*** EXERCISE MATERIAL
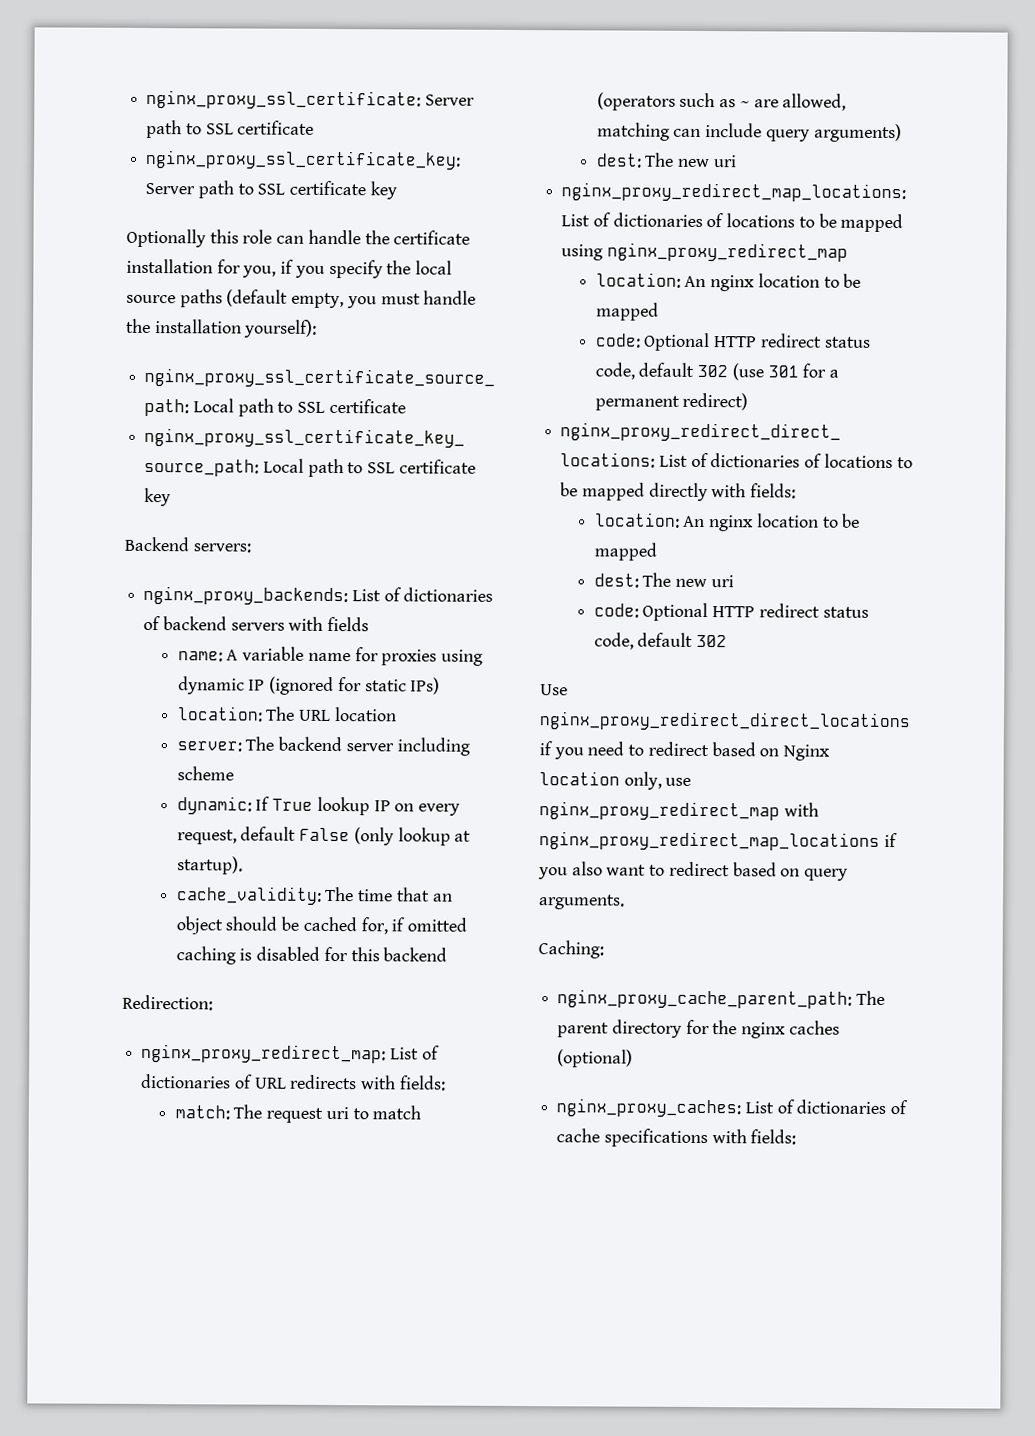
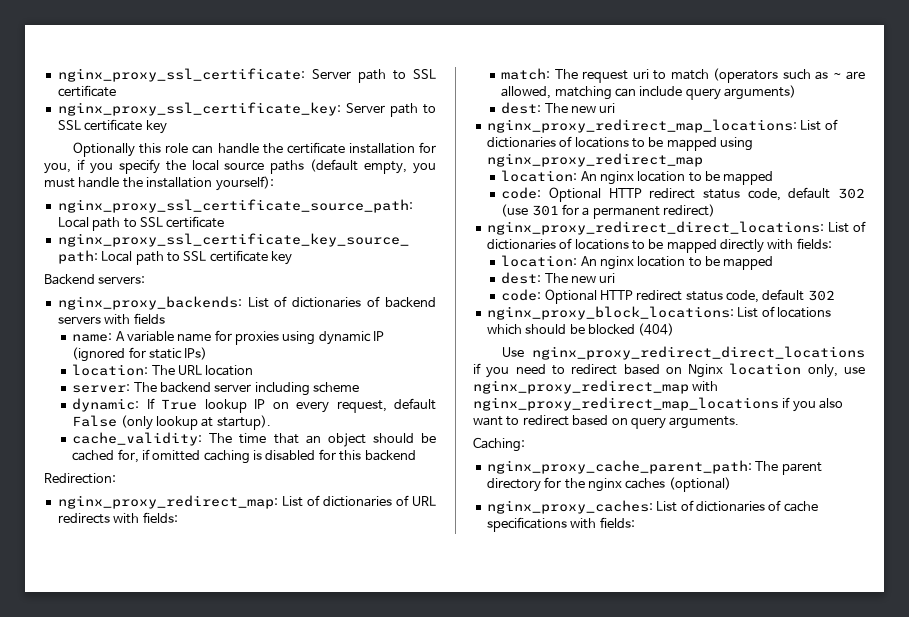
(728, 641) none -> [486,306,831,320] [486,323,675,336] // nginx_proxy_block_locations: List of locations which should be blocked (404)

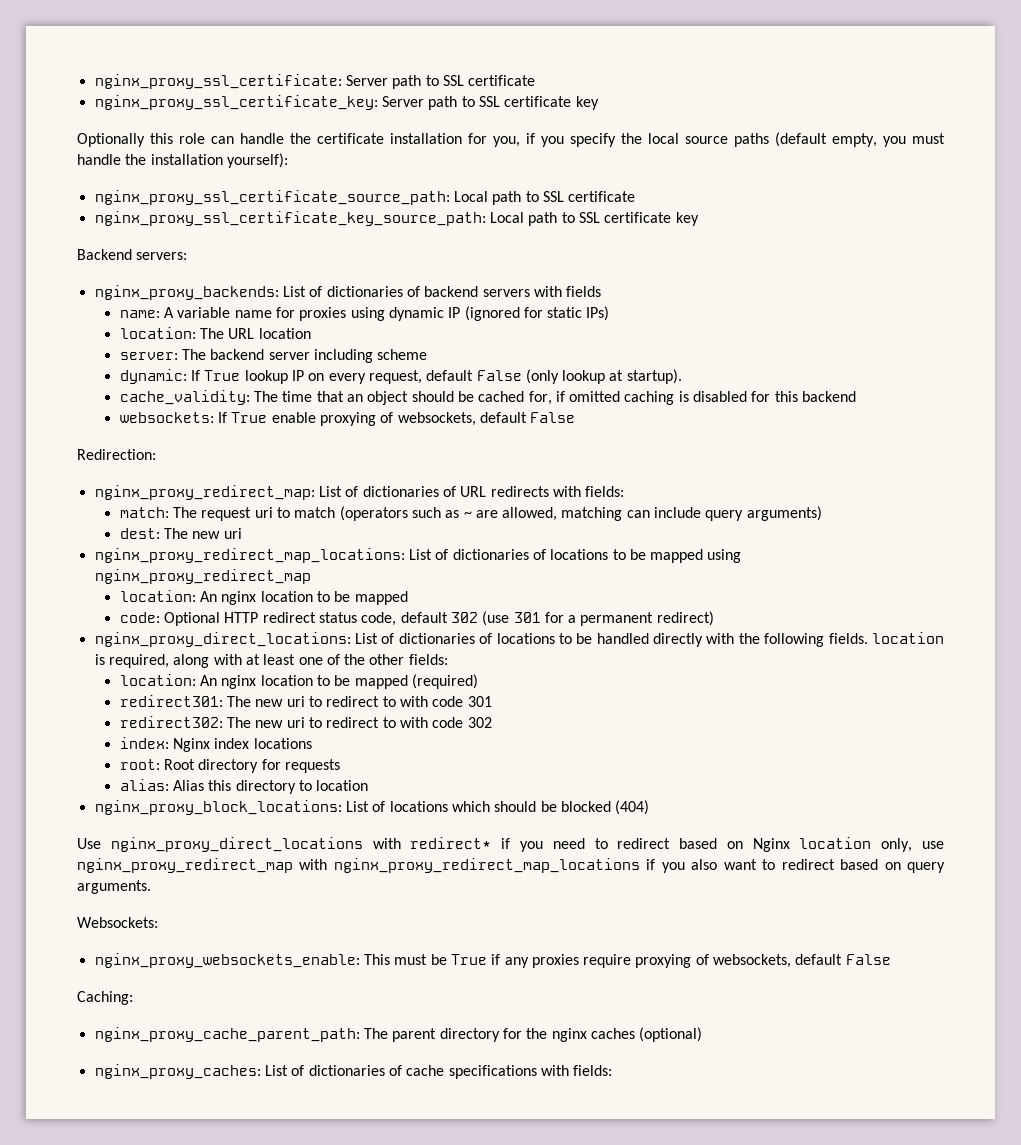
(416, 455) none -> [119,412,576,426] // websockets: If True enable proxying of websockets, default False
[486,221,866,235] [486,238,717,253] nginx_proxy_redirect_direct_locations: List of dictionaries of locations to be mapped -> [94,632,649,647] nginx_proxy_direct_locations: List of dictionaries of locations to be handled
(794, 244) none -> [738,632,944,647] [94,654,405,668] the following fields. location is required, along with at least one of the other
[501,272,616,284] [501,289,835,304] // dest: The new uri // code: Optional HTTP redirect status code, default 302 -> [411,674,478,689] [119,695,492,707] [119,716,492,728] [119,737,312,752] [119,759,340,773] [119,779,369,794] (required) // redirect301: The new uri to redirect to with code 301 // redirect302: The new uri to redirect to with code 302 // index: Nginx index locations // root: Root directory for requests // alias: Alias this directory to location
[532,346,865,360] nginx_proxy_redirect_direct_locations -> [110,837,492,852] nginx_proxy_direct_locations with redirect*
(740, 422) none -> [77,917,158,928] [94,953,891,968] // Websockets: // nginx_proxy_websockets_enable: This must be True if any proxies require proxying of websockets, default False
******
◆ WORK REQUIRED:
Your task is to restate every record word for word. Omit all pictures.

◆ ANSWER SECTION:
(728, 641) none -> [486,306,831,320] [486,323,675,336] // nginx_proxy_block_locations: List of locations which should be blocked (404)

(416, 455) none -> [119,412,576,426] // websockets: If True enable proxying of websockets, default False
[486,221,866,235] [486,238,717,253] nginx_proxy_redirect_direct_locations: List of dictionaries of locations to be mapped -> [94,632,649,647] nginx_proxy_direct_locations: List of dictionaries of locations to be handled
(794, 244) none -> [738,632,944,647] [94,654,405,668] the following fields. location is required, along with at least one of the other
[501,272,616,284] [501,289,835,304] // dest: The new uri // code: Optional HTTP redirect status code, default 302 -> [411,674,478,689] [119,695,492,707] [119,716,492,728] [119,737,312,752] [119,759,340,773] [119,779,369,794] (required) // redirect301: The new uri to redirect to with code 301 // redirect302: The new uri to redirect to with code 302 // index: Nginx index locations // root: Root directory for requests // alias: Alias this directory to location
[532,346,865,360] nginx_proxy_redirect_direct_locations -> [110,837,492,852] nginx_proxy_direct_locations with redirect*
(740, 422) none -> [77,917,158,928] [94,953,891,968] // Websockets: // nginx_proxy_websockets_enable: This must be True if any proxies require proxying of websockets, default False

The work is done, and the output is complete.